▸ Directions
From the data that follows, set down exactly the lines from the one with "align-items: center ->" through the one with "width: 316px ->", counting both. Pictures stay out.

▸ Information
══════════════════════════════

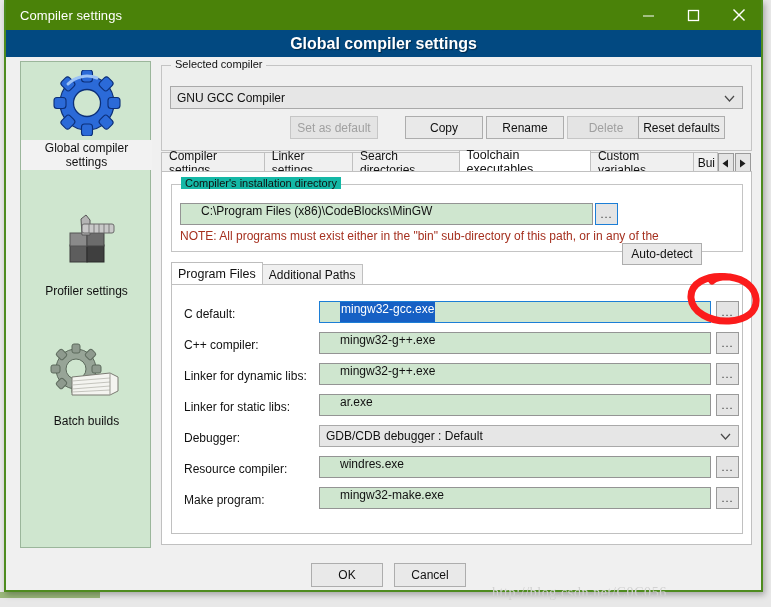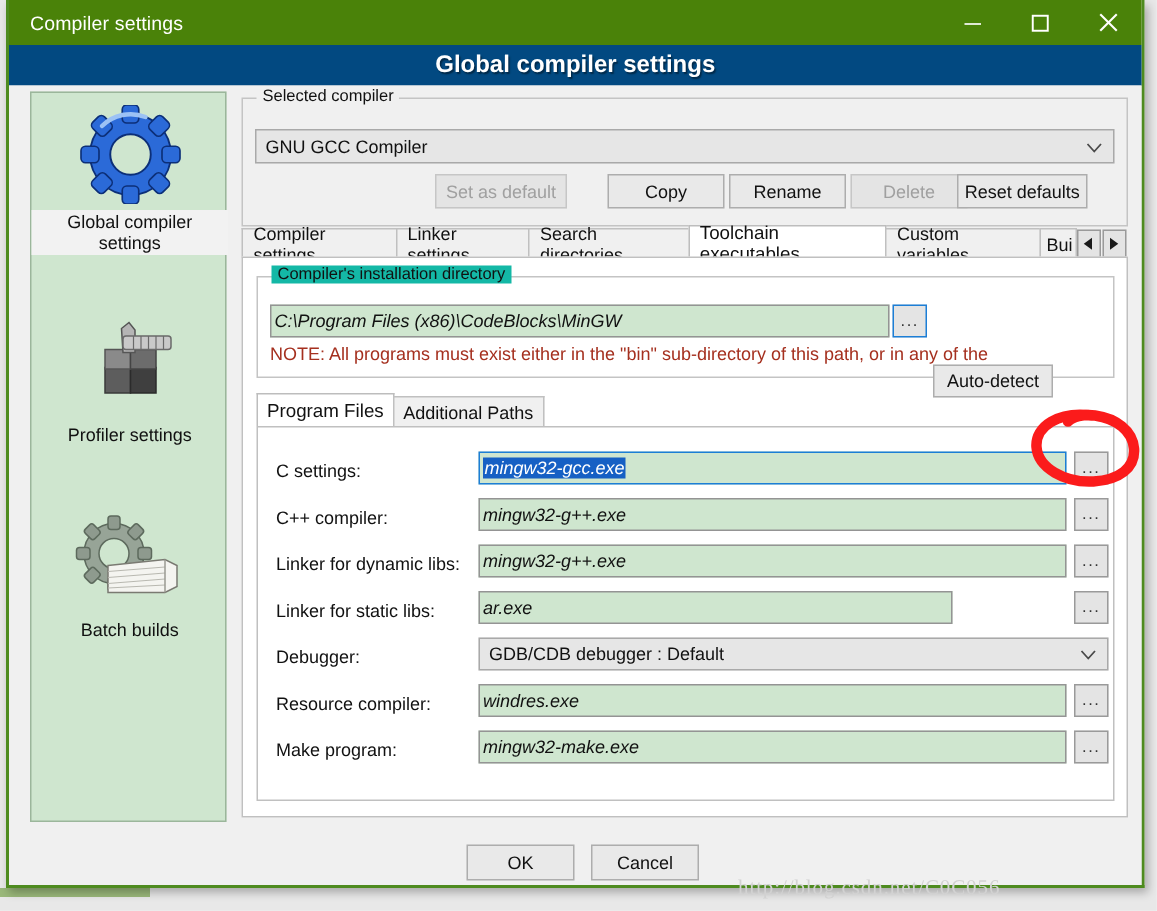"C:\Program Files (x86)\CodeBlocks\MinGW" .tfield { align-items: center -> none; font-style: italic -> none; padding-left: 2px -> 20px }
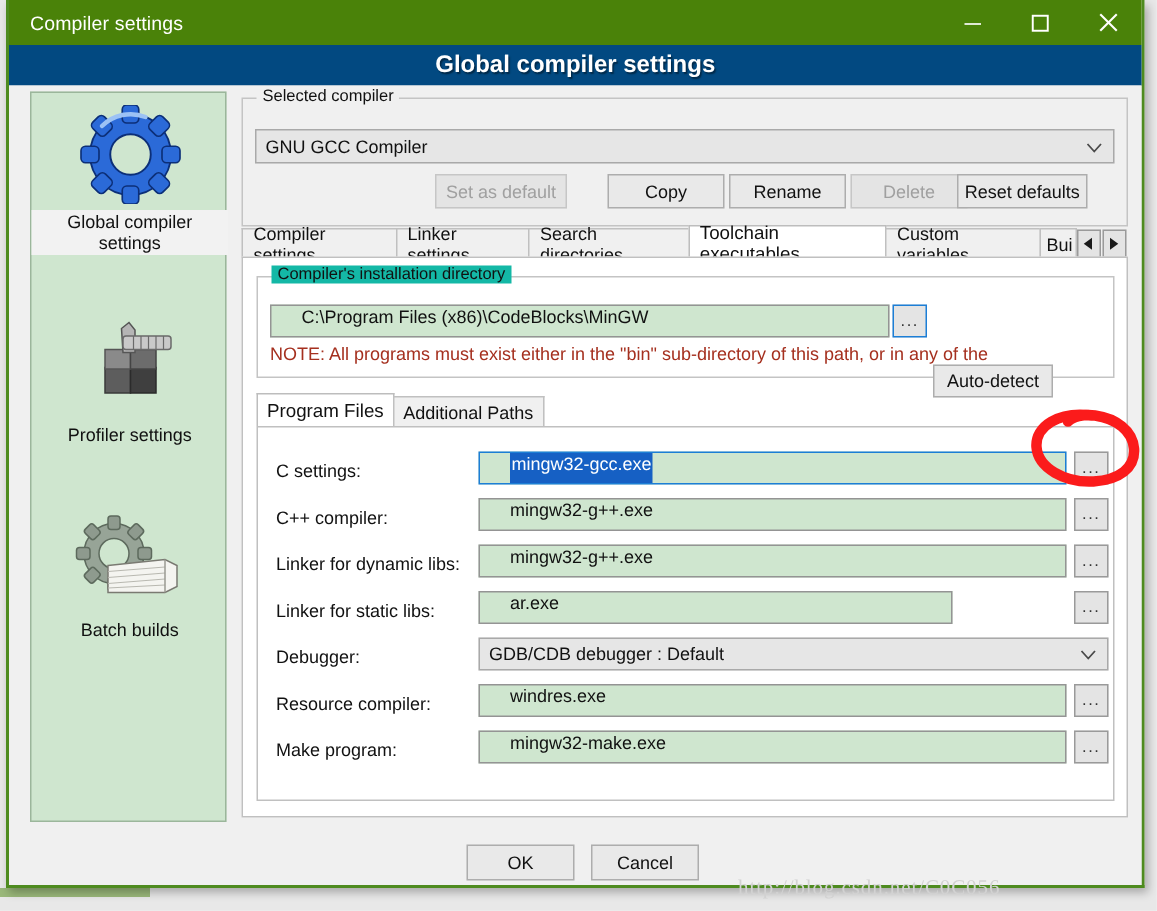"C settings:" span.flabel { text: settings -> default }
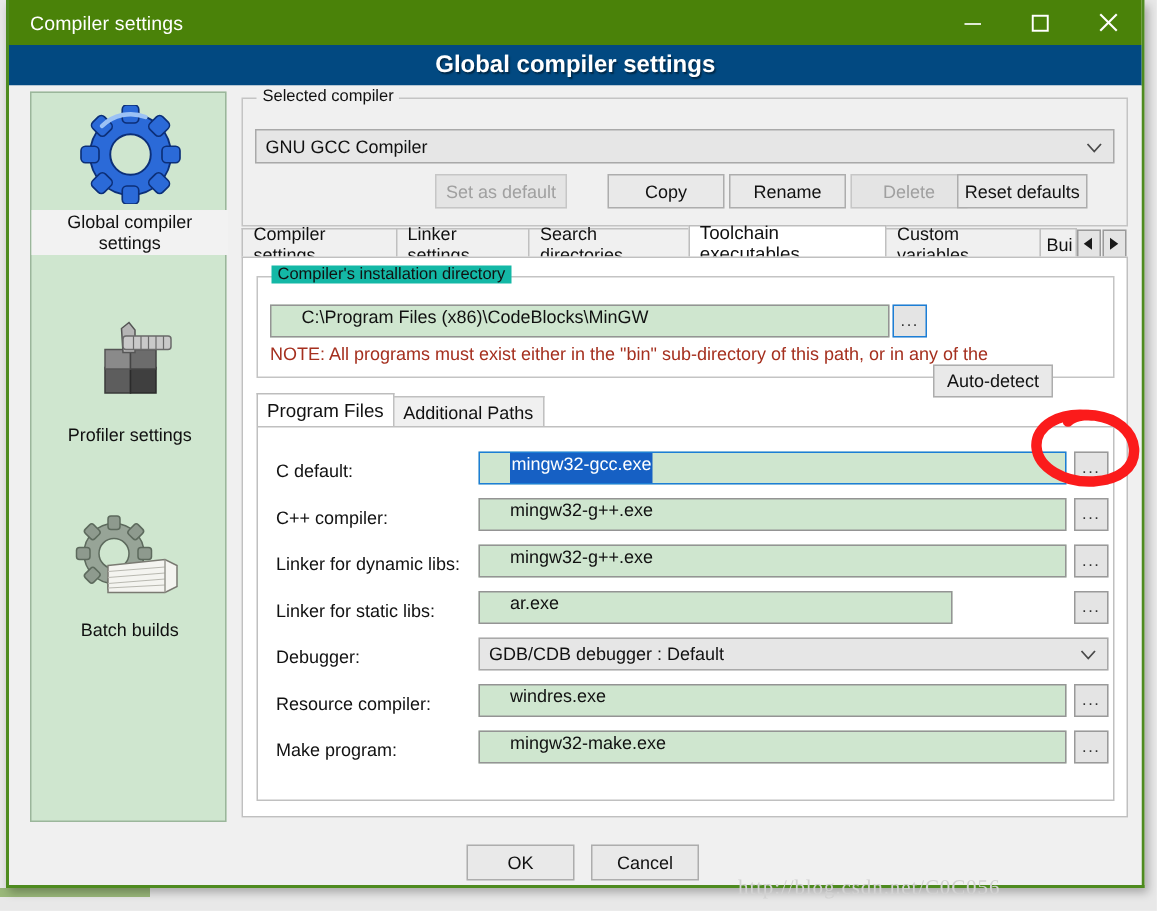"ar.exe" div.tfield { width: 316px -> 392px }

══════════════════════════════

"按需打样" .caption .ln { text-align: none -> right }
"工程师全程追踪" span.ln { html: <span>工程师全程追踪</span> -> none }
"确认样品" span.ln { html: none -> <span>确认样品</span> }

══════════════════════════════

▸ Written solution
"C:\Program Files (x86)\CodeBlocks\MinGW" .tfield { align-items: center -> none; font-style: italic -> none; padding-left: 2px -> 20px }
"C settings:" span.flabel { text: settings -> default }
"ar.exe" div.tfield { width: 316px -> 392px }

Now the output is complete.